Why Hiking with Kids Is the Best

Gary and his wife, Becky, are setting the stage now so that they can enjoy hiking with their kids for years to come. Kara Allen is a little farther down the trail and frequently hikes with her husband and their two school-age children. Their daughter went on her first hike in a backpack carrier at 11 months old. 

For the Allens and many others, hiking is a near-perfect family activity. In addition to the physical exercise, "it's a great way for us to all be together doing something that is low stress and where we can enjoy the outdoors.

We really get a chance to talk as a family when we are hiking," Kara explains. Plus, it's inexpensive—often free, aside from equipment such as shoes and water bottles.

Advice on Hiking with Kids

Most importantly, know your kids and know how far they can go. You do this by starting with short trails, and working your way up to longer and more challenging ones.

Don't be afraid to stop and pack it in if kids are running out of steam. It's much better to quit while enthusiasm is high than push too far.

It also helps to look for trails with features that appeal to kids. That could mean:

  • Anything climbable, like boulders or trees
  • Water, whether it's to look at or splash in
  • Caves or other hidden spots to investigate
  • Things to see—from impressive views to interesting bugs, plants, or birds
  • Clearly marked paths (these allow kids to lead the way and feel like they're in charge)
  • Educational extras, like a visitor center with interesting objects or programs

To find a trail, look for state parks or nature preserves in your area. They should have lots of options for hiking trails of varying lengths. Or try a service such as Trails.com or TrailLink (a service of the Rails to Trails Conservancy) to search for options nearby.

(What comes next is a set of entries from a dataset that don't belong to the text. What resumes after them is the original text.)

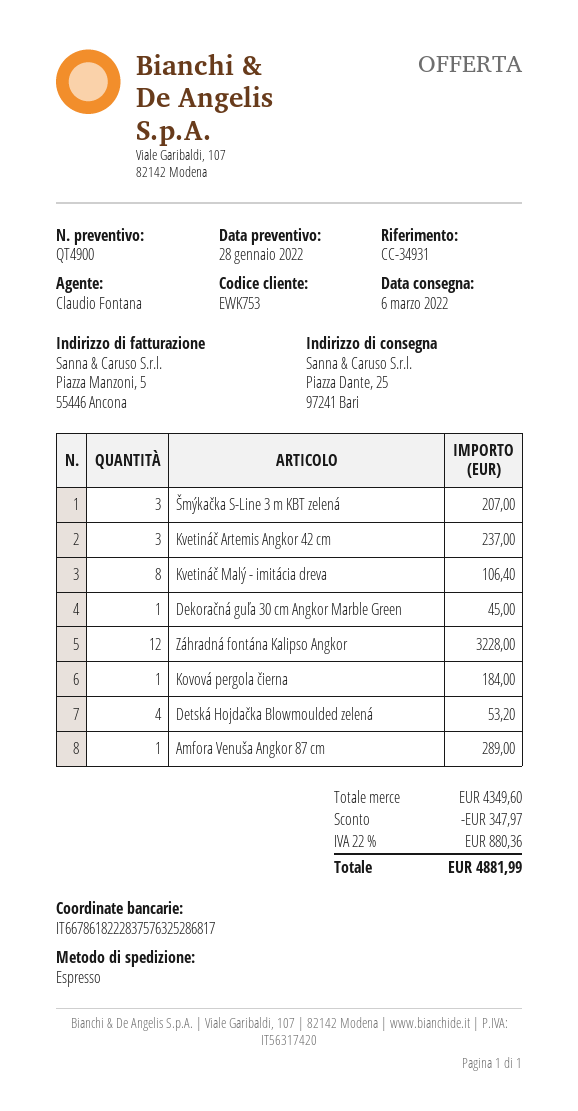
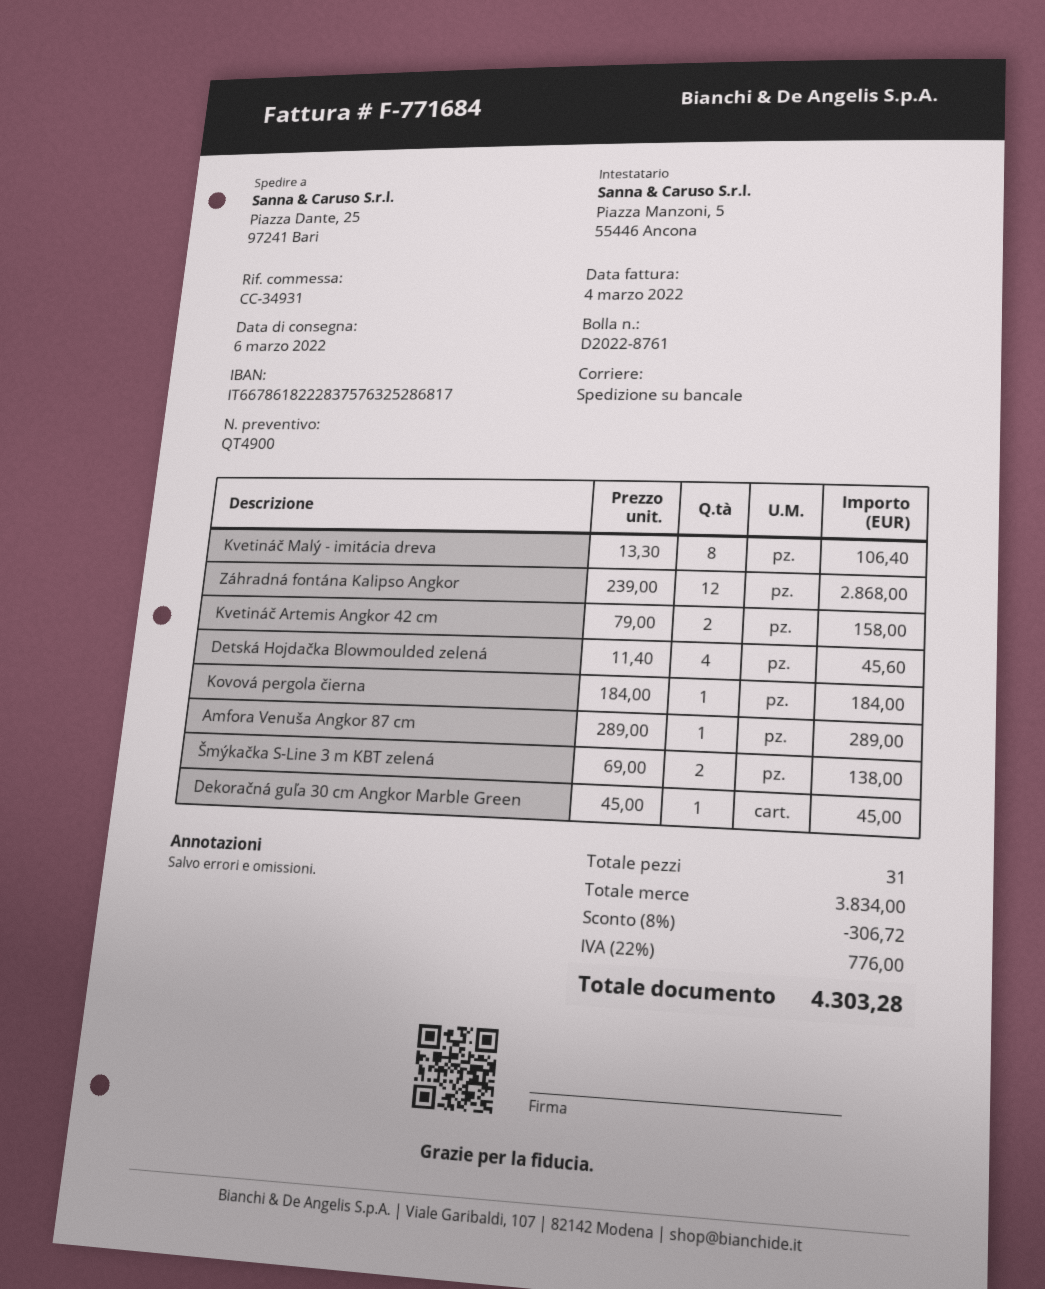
shipping method: express -> pallet freight
Šmýkačka S-Line 3 m KBT zelená: 3 for 207.00 -> 2 for 138.00
Kvetináč Artemis Angkor 42 cm: 3 for 237.00 -> 2 for 158.00
Záhradná fontána Kalipso Angkor: 12 for 3228.00 -> 12 for 2868.00
Detská Hojdačka Blowmoulded zelená: 4 for 53.20 -> 4 for 45.60
subtotal: 4349.60 -> 3834.00
discount: 347.97 -> 306.72
tax: 22% = 880.36 -> 22% = 776.00
total: 4881.99 -> 4303.28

What to Bring When Hiking with Kids

Definitely, pack snacks and/or a picnic lunch. While food rewards are in general not a great idea, kids really get hungry during a hike!

Looking forward to a particular snack can help keep them going just a little bit longer on the trail.

"Snacks and enough water are important. The kids enjoy sitting for a little picnic while looking at the scenery," says Tammy O'Keefe, who hikes with her family often. Kara Allen says that her son and daughter like being in charge of the family snack. "Trail mix that we make at home is one of our favorites," she says. "The kids know the routine for getting ready for a hike: One packs a snack and one packs water bottles for everyone." Allen's kids also love to have hot chocolate at the end of a hike on a cool day (they bring hot water in a Thermos).

Along with the snacks and water, it's also helpful to bring along:

  • Trail guide or map
  • Hats, sunglasses, sunscreen
  • Insect repellent
  • Camera that kids can use
  • Whistles (in case you get separated)

Most important, though, is patience and a willingness to follow your children's lead. "I love the outdoors. It has always been very important to my husband and me, so it is crucial to us to raise our kids to enjoy and appreciate the environment," says Tammy O'Keefe. "If the girls want to stop and play on the rocks or take some pictures or take a water break, we let them. We try to make hikes enjoyable." That is smart advice for parents with kids of any age.